The other ruling-class woman in the film is much more problematic. Miranda Richardson plays Barbara Castle, then the Secretary of State for Trade and Industry. For most of the film the depiction is fairly accurate: Castle balances between the company and the workers, hoping the dispute will end, complains about strikes and demands that Harold Wilson give her the power to “regulate the unions” (as she in fact tried, but failed to do). Even in the last scenes she attempts to fob off the women with a vague promise of equal pay legislation. But female solidarity wins through, after Rita ludicrously tells Castle that “we’re working women, and so are you”, and in the end she helps the women win what is presented as a resounding victory – an immediate rise to 92% of comparable men’s wages, rising to 100% in two years, and a promise of equal pay legislation.

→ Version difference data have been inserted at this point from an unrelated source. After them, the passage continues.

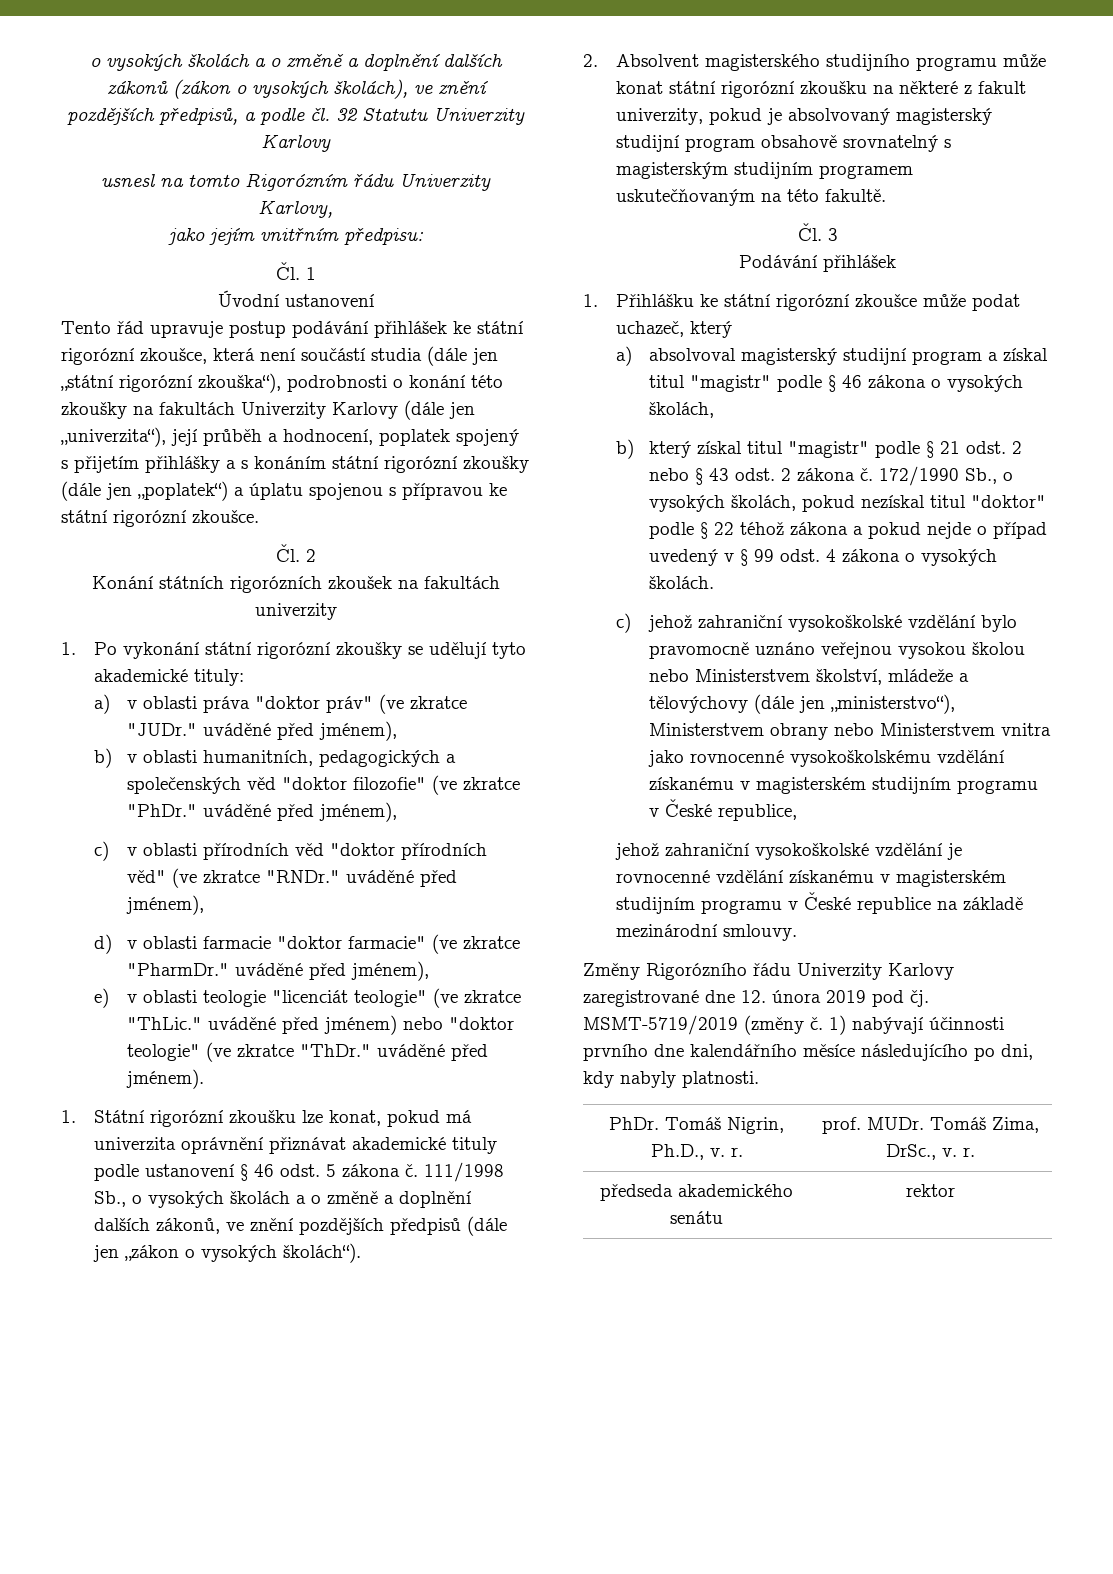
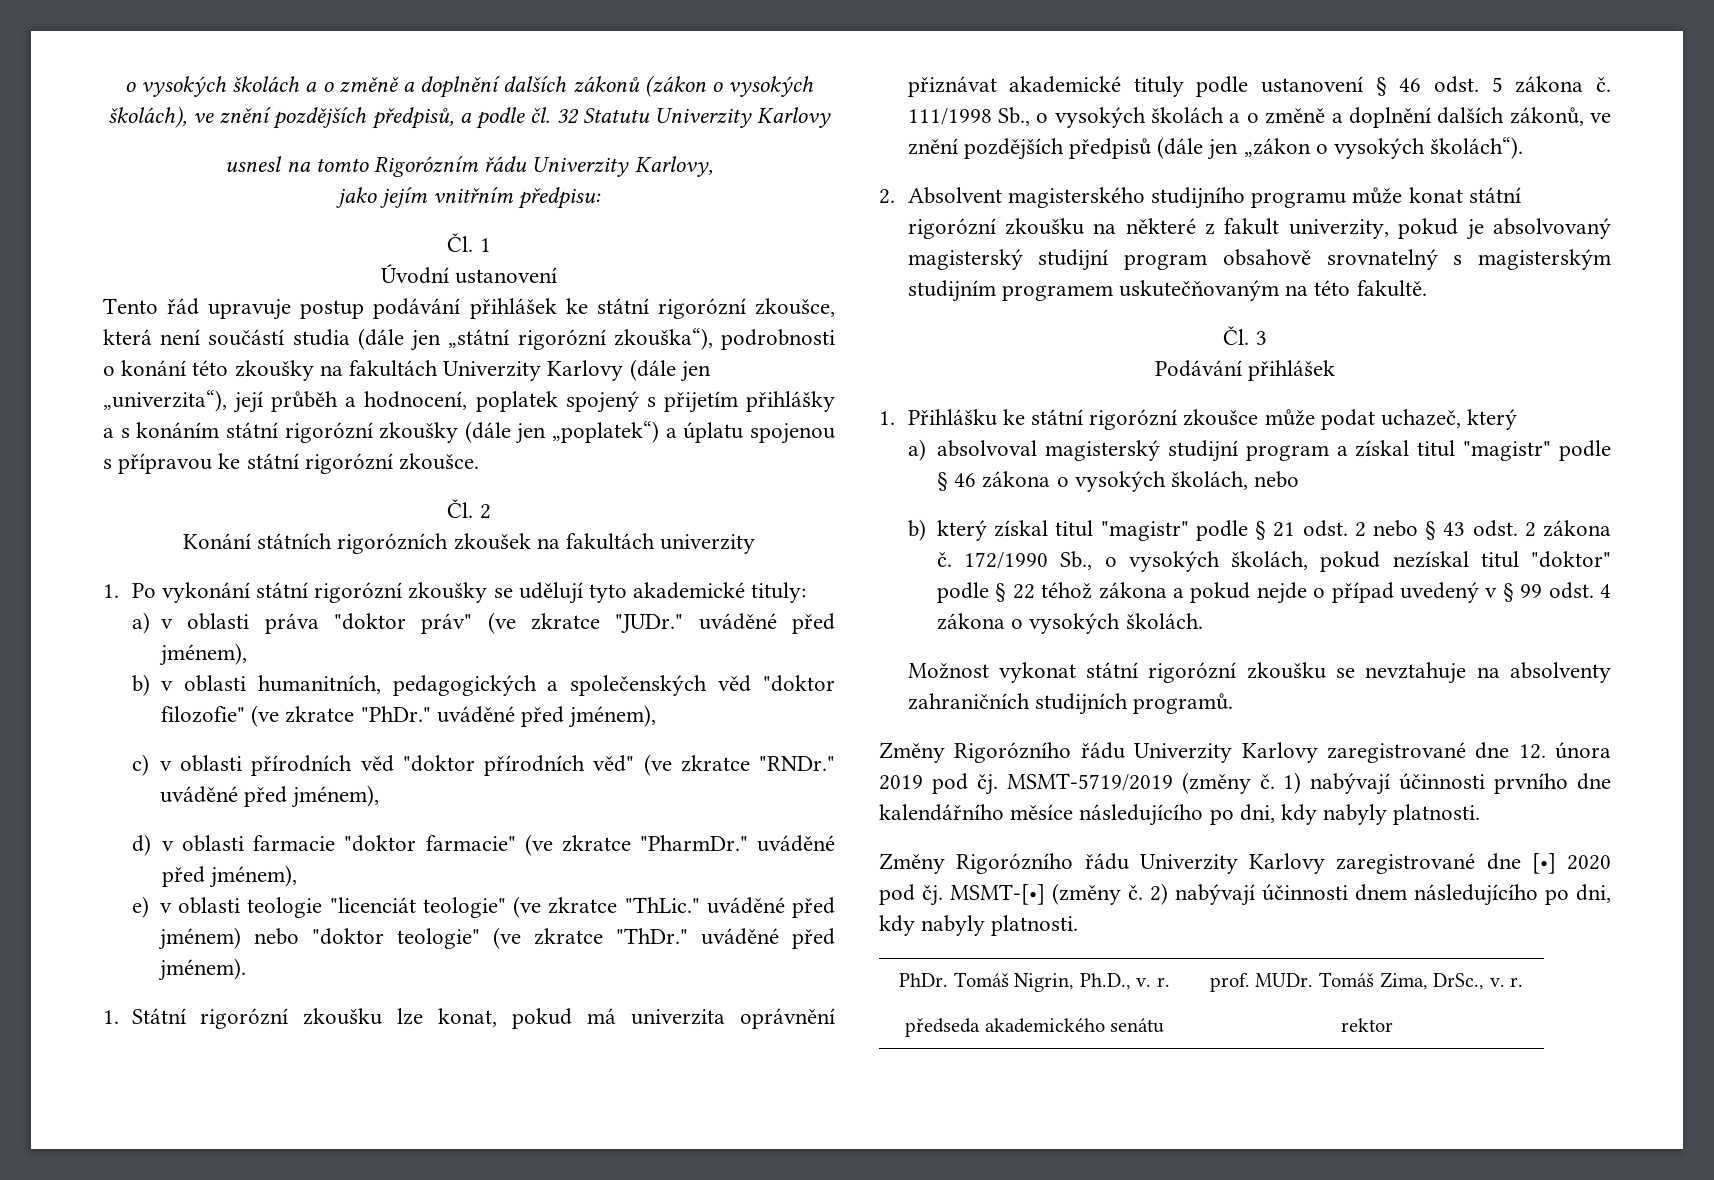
- a) absolvoval magisterský studijní program a získal titul "magistr" podle § 46 zákona o vysokých školách,
+ a) absolvoval magisterský studijní program a získal titul "magistr" podle § 46 zákona o vysokých školách, nebo
- c) jehož zahraniční vysokoškolské vzdělání bylo pravomocně uznáno veřejnou vysokou školou nebo Ministerstvem školství, mládeže a tělovýchovy (dále jen „ministerstvo“), Ministerstvem obrany nebo Ministerstvem vnitra jako rovnocenné vysokoškolskému vzdělání získanému v magisterském studijním programu v České republice,
- jehož zahraniční vysokoškolské vzdělání je rovnocenné vzdělání získanému v magisterském studijním programu v České republice na základě mezinárodní smlouvy.
+ Možnost vykonat státní rigorózní zkoušku se nevztahuje na absolventy zahraničních studijních programů.
+ Změny Rigorózního řádu Univerzity Karlovy zaregistrované dne [•] 2020 pod čj. MSMT-[•] (změny č. 2) nabývají účinnosti dnem následujícího po dni, kdy nabyly platnosti.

In the real world the deal meant that the women didn’t get the re-grading to skilled status they had demanded, with all kinds of negative results not only in terms of benefits such as pensions but also class power. (The women only won re-grading to C Grade in 1984 following a further seven week strike). The Equal Pay Act was passed in 1970, but as a concession to the bosses did not come into force for five years – and has still not solved the problem of unequal pay, much of which is not simply a matter of crude discrimination, but women’s segregation into low-paid, ‘feminised’ jobs. Today, women workers are still paid on average 16.4% less than male workers, rising to two-thirds less among part-time workers. At Ford in 1970 no male workers were doing ‘like work’ so no comparison could be made. Castle tried to bring in the first anti-union laws since the Second World War, ‘In Place of Strife’, preparing the way for Heath’s attack on the unions and eventually Thatcher’s.

Perhaps the low point of the film is right at the end, when Rita and Castle chat about the dresses they are wearing, and Castle appears before the press as a friend of the workers. During the credits we are told that Ford – a viciously anti-union company which, since 1968, has laid off millions of workers all over the world and tens of thousands at Dagenham – is now a model employer.

There will be more Ford Dagenhams in the future – the struggle of women in low paid and undervalued jobs will be central to the new wave of women’s struggles and a renewal of socialist women’s movement politics. One of the best lines in the film is on the day after their first, one-day strike, when one of the younger women, Brenda, says “It’s a glimpse of how it might be”. Whatever the makers of Made in Dagenham intended, these are the real lessons: that if we fight, we can win; that neither sexism nor class exploitation are unchallengeable; and that workers have made history and will again.